About

Dr. Jonathan Gray is Lecturer in Critical Infrastructure Studies at the Department of Digital Humanities, King’s College London where he is currently writing a book on Data Worlds and the politics of public information. This includes drawing on approaches from Science and Technology Studies, the History and Philosophy of Science and New Media Studies to explore the ideals, imaginaries, epistemologies, practices, methods and technologies associated with open data, data journalism, data activism and transparency after the “digital turn”. He is teaching on the politics of data, critical data practice, digital methods and data journalism.

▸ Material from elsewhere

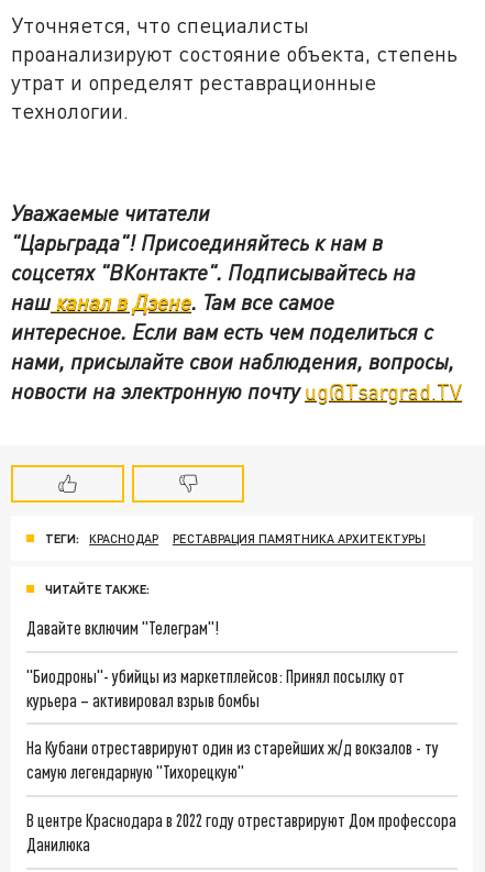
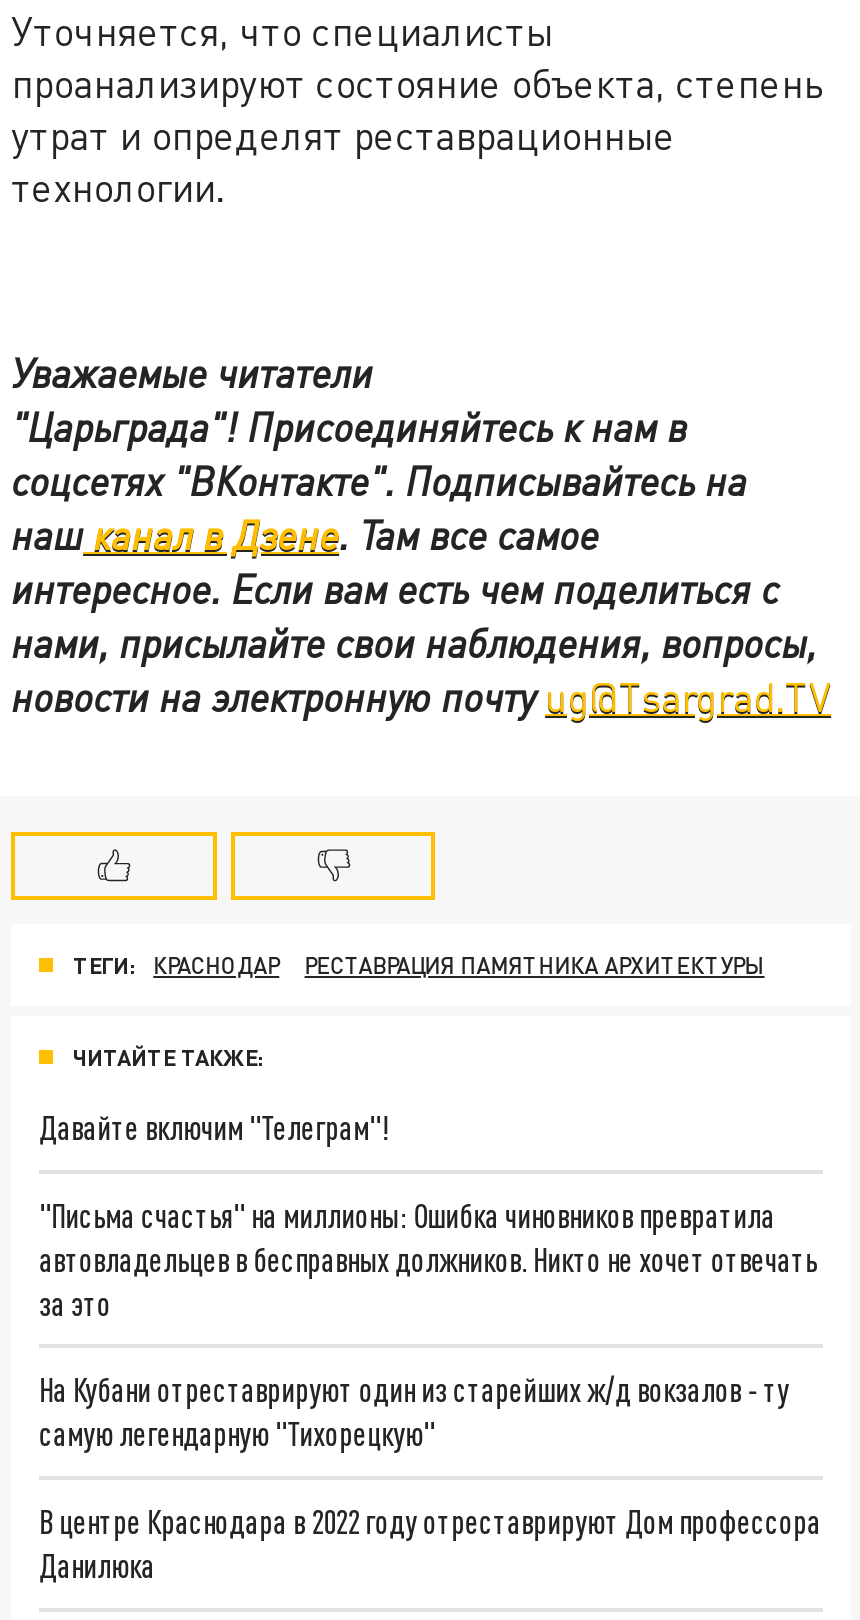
[27,665,405,710] "Биодроны"- убийцы из маркетплейсов: Принял посылку от | курьера – активировал взрыв бомбы -> [39,1195,817,1321] "Письма счастья" на миллионы: Ошибка чиновников превратила | автовладельцев в бесправных должников. Никто не хочет отвечать | за это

He is also Research Associate at the Digital Methods Initiative at the University of Amsterdam; Research Associate at the médialab at Sciences Po; and Research Fellow at the Tow Center for Digital Journalism, Columbia University. Previously he was Prize Fellow at the Institute for Policy Research at the University of Bath, a Postdoctoral Researcher on the European Research Council funded DATACTIVE project at the University of Amsterdam; and studied Philosophy at the University of Cambridge, Social Sciences at the Open University and completed his PhD at Royal Holloway, University of London.

In addition to his academic work, Jonathan has a professional background in the civil society sector, public policy and data journalism. He is Senior Advisor at the global civil society organisation Open Knowledge International where he has founded and co-founded numerous initiatives, including the Data Journalism Handbook, Europe’s Energy, Open Data for Tax Justice, OpenSpending, Open Trials, The Public Domain Review and Where Does My Money Go?. He is on the Advisory Board of the LSE Impact Blog at the London School of Economics and Political Science, and of the Fair Tax Mark, a non-profit initiative dedicated to promoting tax transparency and fairness.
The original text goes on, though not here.